Il a le visage couleur de cendre, de ciel de mousson. Sa respiration est irrégulière, son bras frissonne, il ne peut plus se tenir ainsi longtemps, et chaque battement de cœur expulse un peu plus de sa vie sur le sol du wagon. Le sang forme une flaque autour de ses pieds. Ses lèvres bougent, mais il n’arrive pas à former de mots. Pârvati s’approche de lui, berce sa tête sur ses genoux.

« Tout va bien, mon amour, tout va bien », chuchote-t-elle. Elle devrait crier, appeler à l’aide, des secours, un médecin, mais elle sait, avec une terrible certitude, que personne n’entendra jamais rien dans ces wagons bondés. « Oh, Krishân », murmure-t-elle en sentant ce sang trempé, sexuel, s’étaler sous ses cuisses. « Oh mon cher homme. » Son corps est si froid. Elle caresse doucement ses longs cheveux noirs, y entremêle ses doigts dans le train qui continue imperturbablement vers le sud.

Voilà M. Nanda dans l’escalier de la Résidence Diljît Rânâ, grimpant d’un pas léger une volée de marches, puis deux, trois, quatre, dans la lumière si calme du matin. Il pourrait prendre l’ascenseur – à l’inverse des vieilles cités HLM comme Shiva Natarâja ou White Fort, tout fonctionne dans ces immeubles d’habitation gouvernementaux –, mais il veut conserver l’énergie, l’ardeur, l’élan. Il ne va pas le laisser lui échapper, pas quand il est si proche. Ses avatars sont des fils de soie arachnéenne tissés entre les tours de Vârânacî. Il sent le monde frémir dans la vibration de l’énergie de sa ville.

Cinq volées de marches, six.

M. Nanda compte s’excuser auprès de son épouse de l’avoir contrariée devant sa mère. Ces excuses ne sont pas à strictement parler nécessaires, mais dans un mariage, M. Nanda trouve sain de céder de temps à autre, même quand on a raison. Pârvati doit toutefois se rendre compte qu’il a trouvé un peu de temps pour elle au milieu de l’affaire la plus importante qu’a jamais eue à traiter le Ministère, une affaire qui, lorsqu’il aura achevé l’excommunication, le promouvra officier.

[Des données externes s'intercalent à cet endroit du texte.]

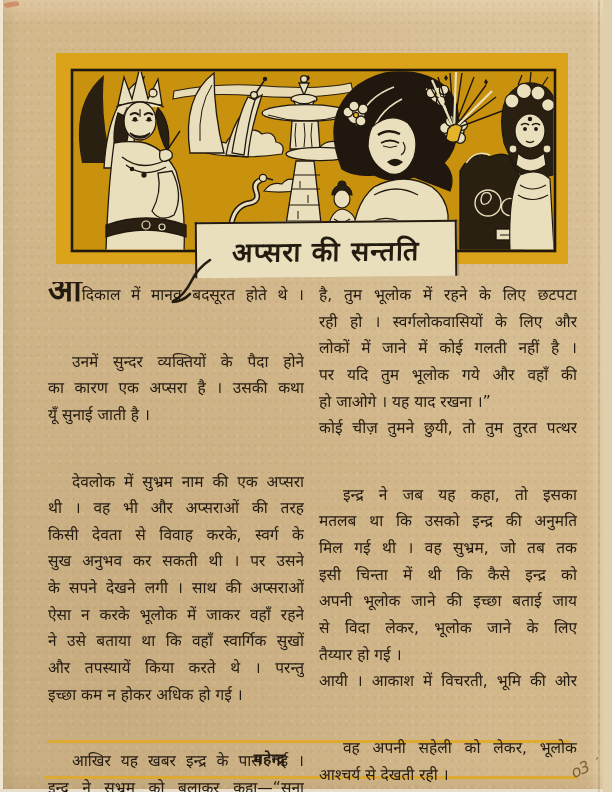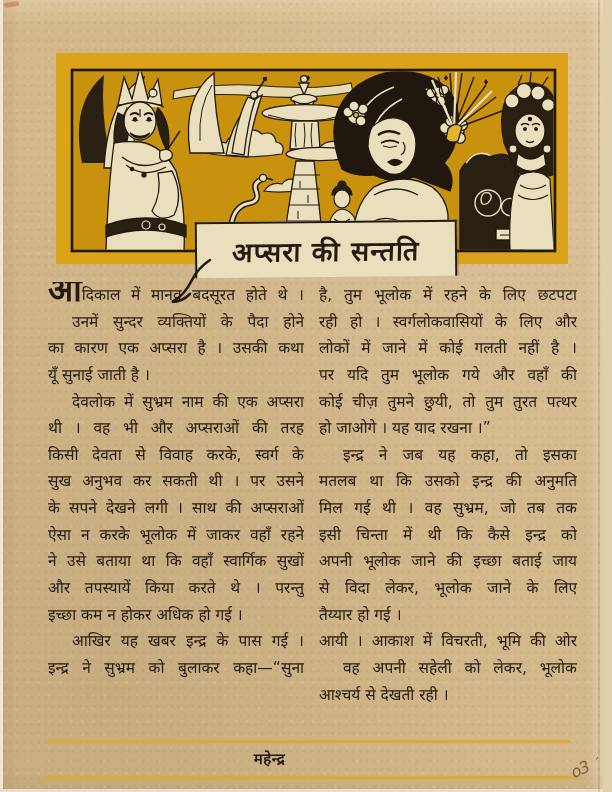--- a/index.html
+++ b/index.html
@@ -58,7 +58,7 @@
     color:var(--ink,#241b10);
   }
   .line.nojust{text-align:center;text-align-last:left;}
-  .line.indent{text-indent:24px;}
+  .line.indent{text-indent:24px;margin-top:40px;}
   .dropcap{
     font-size:33px;font-weight:bold;line-height:0;
     position:relative;top:1px;letter-spacing:0;

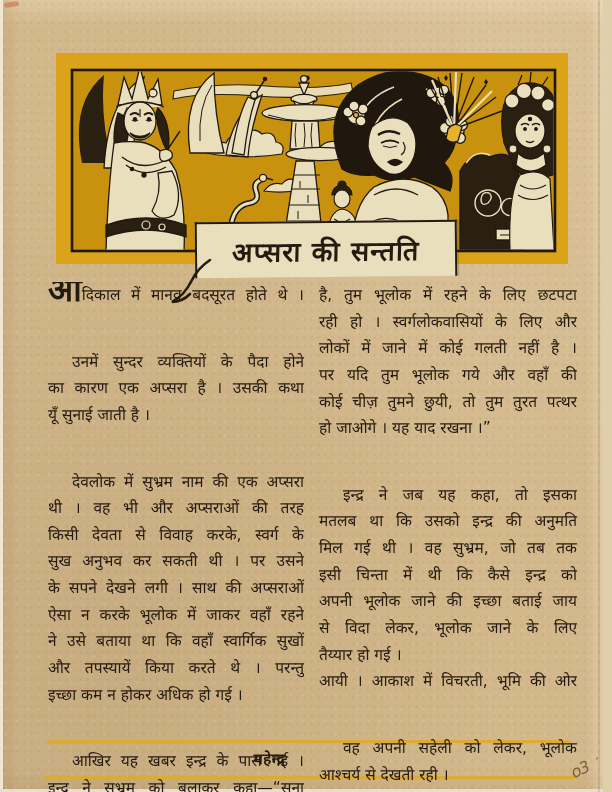--- a/index.html
+++ b/index.html
@@ -325,8 +325,8 @@
         <div class="line">रही हो । स्वर्गलोकवासियों के लिए और</div>
         <div class="line">लोकों में जाने में कोई गलती नहीं है ।</div>
         <div class="line">पर यदि तुम भूलोक गये और वहाँ की</div>
+        <div class="line nojust">हो जाओगे । यह याद रखना ।”</div>
         <div class="line">कोई चीज़ तुमने छुयी, तो तुम तुरत पत्थर</div>
-        <div class="line nojust">हो जाओगे । यह याद रखना ।”</div>
         <div class="line indent">इन्द्र ने जब यह कहा, तो इसका</div>
         <div class="line">मतलब था कि उसको इन्द्र की अनुमति</div>
         <div class="line">मिल गई थी । वह सुभ्रम, जो तब तक</div>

Ils pourront alors passer des soirées heureuses à étudier ensemble les brochures des projets immobiliers dans le Cantonnement.

Les trois dernières volées de marches, M. Nanda les gravit en sifflant des thèmes des Concerti grossi de Haendel.

Ce n’est pas au moment où il glisse sa clé dans la serrure. Ni à celui où il saisit et tourne la poignée. Mais dans l’intervalle de temps nécessaire pour abaisser cette poignée et ouvrir la porte, il sait ce qu’il va découvrir. Et comprend la signification de l’épiphanie vécue peu avant l’aube dans le couloir du Ministère. C’était l’instant précis où sa femme l’a quitté.

Des bribes de Haendel flottent dans ses centres auditifs, mais quand il franchit le seuil, sa vie est tout aussi modifiée que la goutte de pluie qui, tombant un millimètre de l’autre côté d’un sommet montagneux, finira dans un océan différent.

Il n’a pas besoin de l’appeler. Elle est complètement, irrémédiablement partie. Ce n’est pas l’absence de ses affaires : ses magazines chati sont sur la table, le panier à dhobî dans la cuisine près de la planche à repasser, ses bibelots, dieux et petits objets votifs occupent leurs emplacements de bon augure. Les fleurs sont fraîches dans le vase, les géraniums arrosés. Son absence vient de partout : les meubles, la forme de la pièce, les tapis, la joyeuse et réconfortante télévision, le papier peint, les corniches et la couleur des portes. Les lumières, les ustensiles de cuisine, les biens blancs. La moitié d’un foyer, la moitié d’une vie et la totalité d’un mariage en ont été soustraits. La nature ne déteste pas ce vide. Il pulse, il a une forme et une géométrie.